Study provides insights on GitHub Copilot’s impact on developer productivity

Recently, writing software code has become a promising use case for large language models like GPT-3. At the same time, like many developments in artificial intelligence (AI), there are concerns about how much of the excitement surrounding large language model (LLM)-powered coding is hype.

A new study by GitHub shows that Copilot, its AI code programming assistant, results in a significant increase in developer productivity and happiness. Copilot uses Codex, a specialized version of GPT-3 trained on gigabytes of software code, to autocomplete instructions, generate entire functions, and automate other parts of writing source code.

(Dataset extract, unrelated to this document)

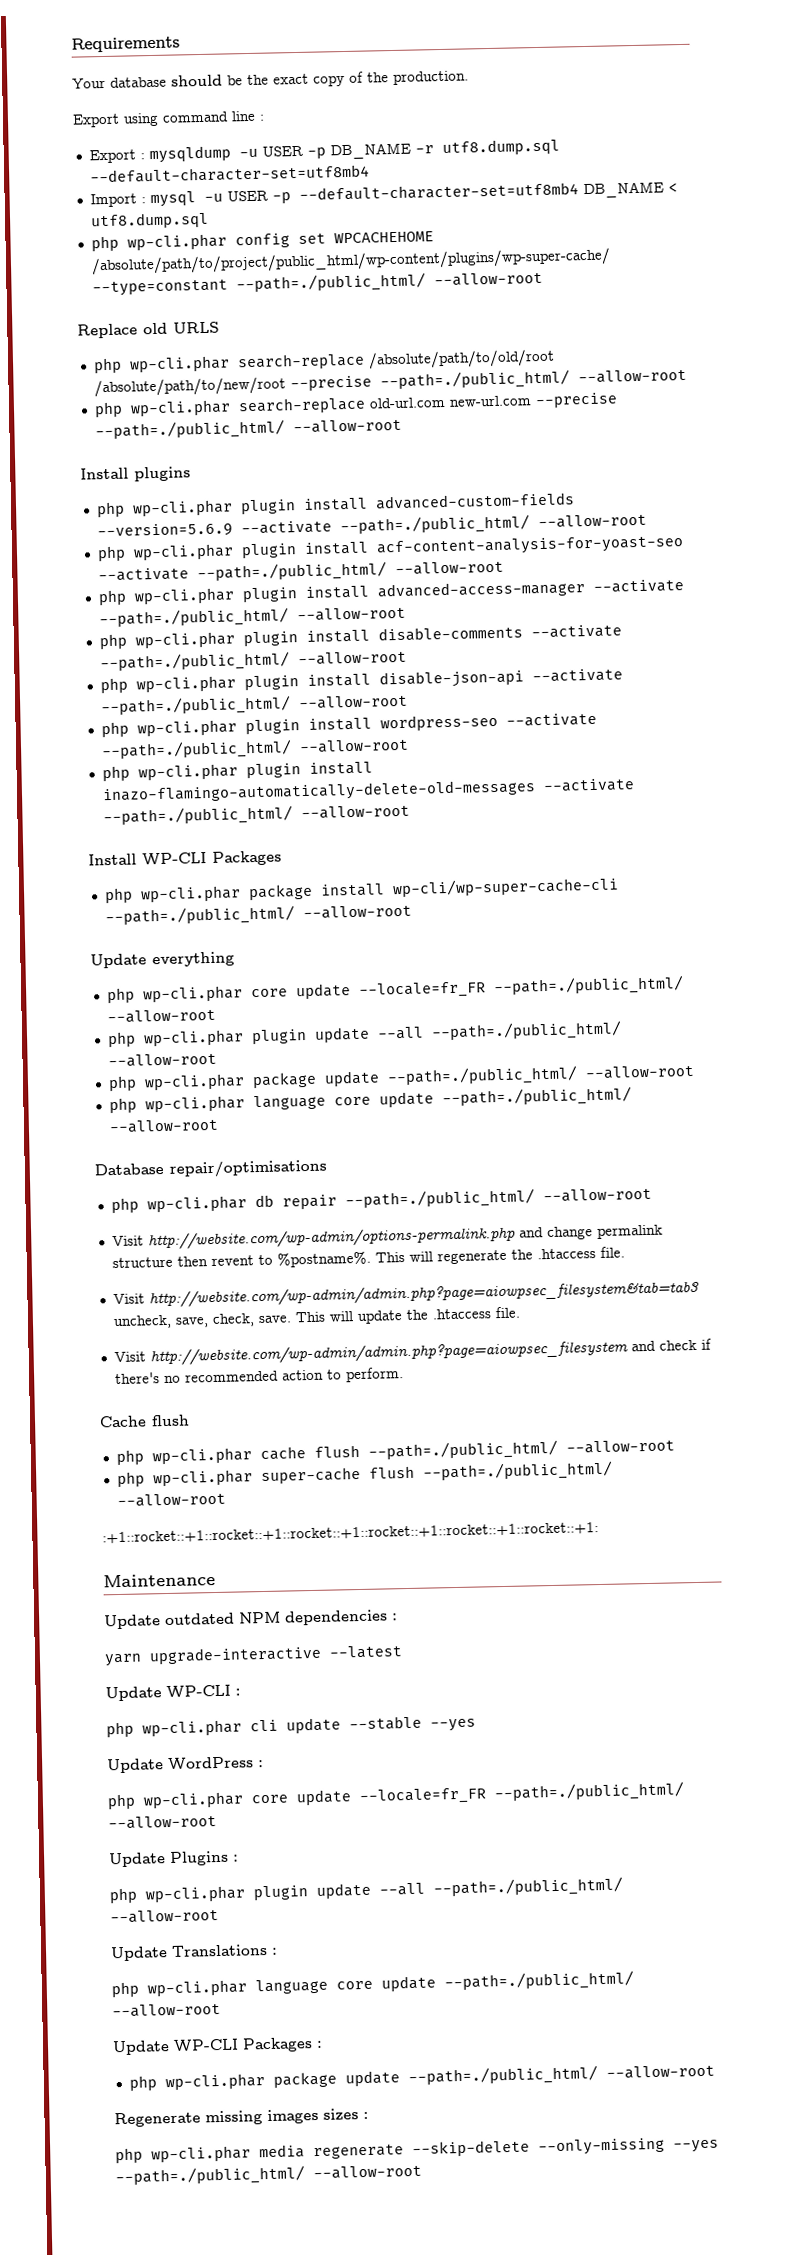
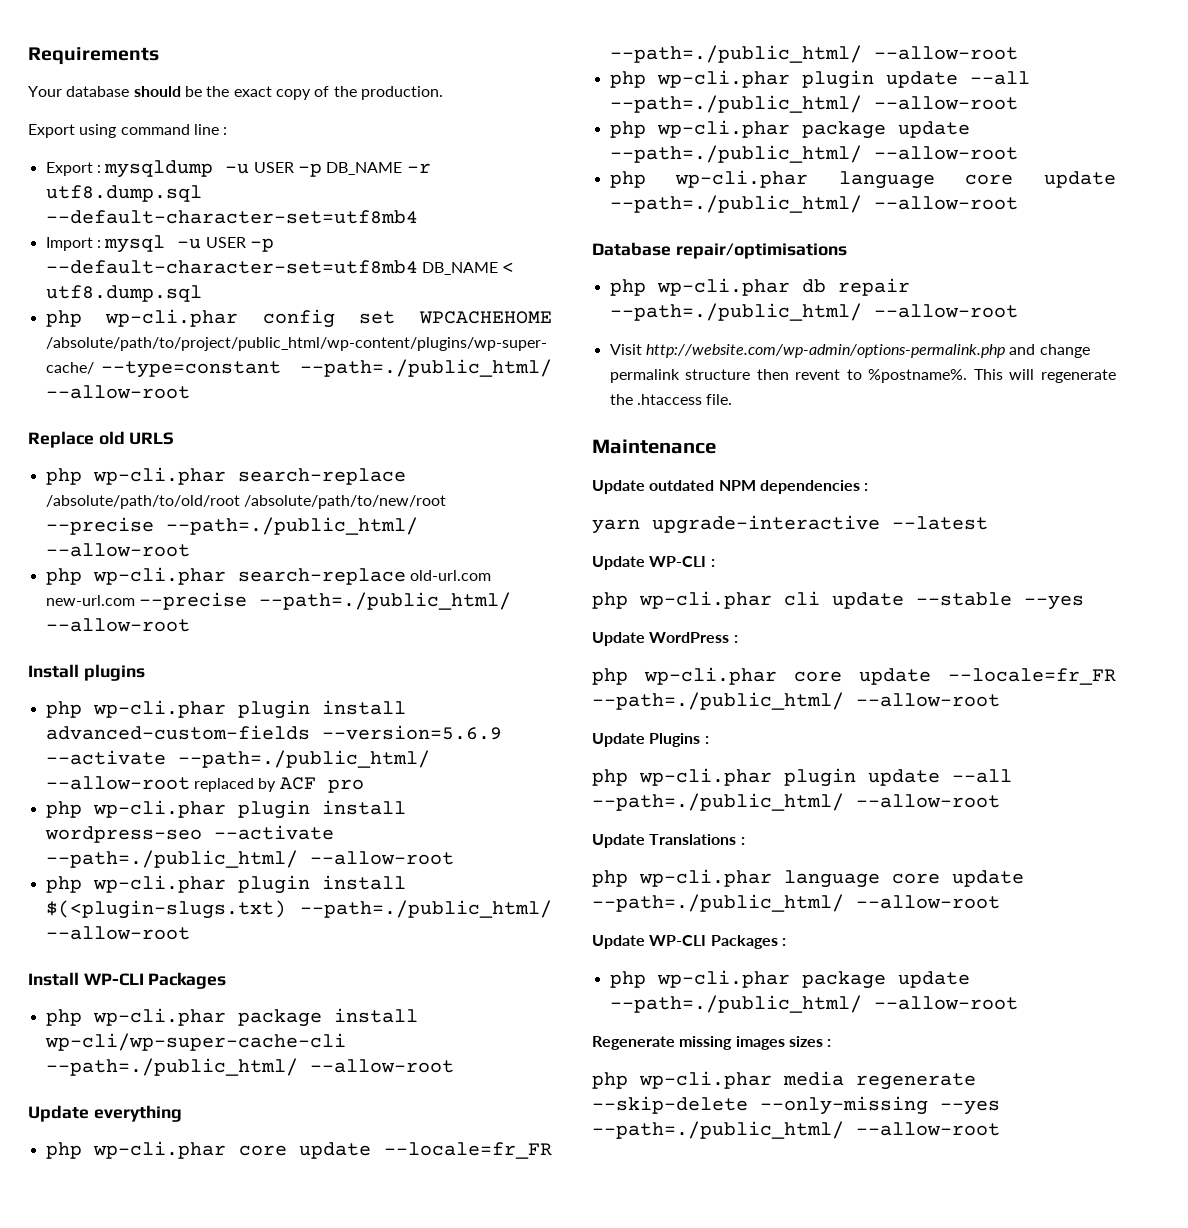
[96,535,684,562] [97,560,504,583] [97,579,684,606] [98,606,406,629] [98,624,622,650] [99,650,407,673] [99,668,623,694] [100,694,408,717] // php wp-cli.phar plugin install acf-content-analysis-for-yoast-seo --activate --path=./public_html/ --allow-root // php wp-cli.phar plugin install advanced-access-manager --activate --path=./public_html/ --allow-root // php wp-cli.phar plugin install disable-comments --activate --path=./public_html/ --allow-root // php wp-cli.phar plugin install disable-json-api --activate --path=./public_html/ --allow-root -> [193,777,364,793] replaced by ACF pro
[101,778,635,805] inazo-flamingo-automatically-delete-old-messages --activate -> [45,900,286,919] $(<plugin-slugs.txt)
[112,1279,699,1308] [112,1306,520,1330] [113,1338,712,1366] [114,1367,404,1385] [99,1414,190,1428] [115,1439,675,1466] [116,1460,613,1488] [116,1492,226,1508] [102,1522,599,1544] // Visit http://website.com/wp-admin/admin.php?page=aiowpsec_filesystem&tab=tab3 uncheck, save, check, save. This will update the .htaccess file. // Visit http://website.com/wp-admin/admin.php?page=aiowpsec_filesystem and check if there's no recommended action to perform. // Cache flush // php wp-cli.phar cache flush --path=./public_html/ --allow-root // php wp-cli.phar super-cache flush --path=./public_html/ --allow-root // :+1::rocket::+1::rocket::+1::rocket::+1::rocket::+1::rocket::+1::rocket::+1: -> (733, 399) none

The study comes one year after GitHub launched the technical preview of its Copilot tool and just a few months after it became publicly available. GitHub's study surveyed more than 2,000 programmers — mostly professional developers and students, who have used Copilot throughout the past year.

While AI-assisted coding is still a new field and needs more research, GitHub’s study provides a good look at what to expect from tools such as Copilot.

Happiness and productivity

According to the GitHub's findings, 60–75% of developers feel “more fulfilled with their job, feel less frustrated when coding, and can focus on more satisfying work” when using its Copilot tool.

Feeling fulfilled and satisfied is a subjective experience, though there are some common traits across what developers reported.

“Knowledge workers in general – and that includes software developers – are intrigued and motivated by problem-solving, and creativity,” GitHub Researcher, Eirini Kalliamvakou, told VentureBeat. “For example, a developer tends to find it more satisfying to think about what design patterns to use, or how to architect a solution that implements a particular logic, drives an outcome, or solves a problem. Compared to that, the rote memorization of syntax or ordering of parameters is considered ‘toil’ that most developers would love to get through quickly.”

Copilot also helps developers “preserve mental effort during repetitive tasks,” 87% of the respondents reported. These are tasks that are frustrating and prone to mistakes, such as writing a SQL migration to update the schema of a database.

“With the exception of database administrators, developers may not write SQL migrations often enough to remember all of the particular SQL syntaxes,” Kalliamvakou said. “But it’s a task that happens often enough for the mental cost of the non-immediate recall to add up. GitHub Copilot removes much of the effort in this scenario.”

Developers tend to “stay in the flow” when using Copilot, the survey found — meanings they spend less time browsing reference documents and online forums like StackOverflow to find solutions. Instead, they prompt Copilot with a text description and get a code that is mostly correct and might need a bit of tweaking.

Faster task completion

More than 90% of the survey’s respondents reported that Copilot helps them complete tasks faster — a finding that was expected. Though, to further measure the speed improvement, GitHub conducted a more thorough experiment, recruiting 95 developers and giving them the task of writing a basic HTTP 1.1 server from scratch in JavaScript.

The participants were divided into two groups, a test group of 45 developers who used Copilot and a control group of 50 developers who did not use the AI assistant. While task completion was not overwhelmingly different between the two groups, completion time was. The Copilot group was able to complete the server code in less than half the time it took for the control group.

While this is an important finding, it would be more interesting to see which types of tasks Copilot helped more with and which areas required more manual coding. Although GitHub did not have figures to share in this regard, Kalliamvakou told VentureBeat that she and her group are “performing more analysis on the code the participants wrote, and plan to share more in the near future.”

Code review and security

It is worth noting that LLMs do not understand and generate code in the same way that humans do, which has raised concerns among researchers. One of these concerns, which is also mentioned in the original Codex paper, is the possibility of AI tools providing erroneous and possibly insecure code suggestions. There are also concerns that over time, developers could start accepting Copilot suggestions without reviewing the code it generates, which can cause vulnerabilities and open new attack vectors.

While GitHub’s new study does not have any information on how Copilot affects secure coding practices, Kalliamvakou said that GitHub continues to work on improving the model and code suggestions. Meanwhile, she stressed that suggestions by GitHub Copilot should be “carefully tested, reviewed, and vetted, like any other code.”

“As GitHub Copilot improves, we will work to exclude insecure or low-quality code from the training set. We think in the long-term, Copilot will be writing more secure code than the average programmer,” Kalliamvakou said.

Kalliamvakou added that GitHub’s studies of Copilot have revealed new areas where AI can help developers, including support for Markdown, better interaction between Copilot and Intellisense suggestions, and using the tool in other parts of the software development lifecycle, including testing and code review.

“Our largest investment is in improving the model, and the quality of suggestions provided by GitHub Copilot since that is the source of the noticeable benefits our users experience,” Kalliamvakou said. “Over time, we expect that GitHub Copilot will be able to remove more of the boilerplate and repetitive coding that developers see as taxing, creating more room for job satisfaction and fulfillment.”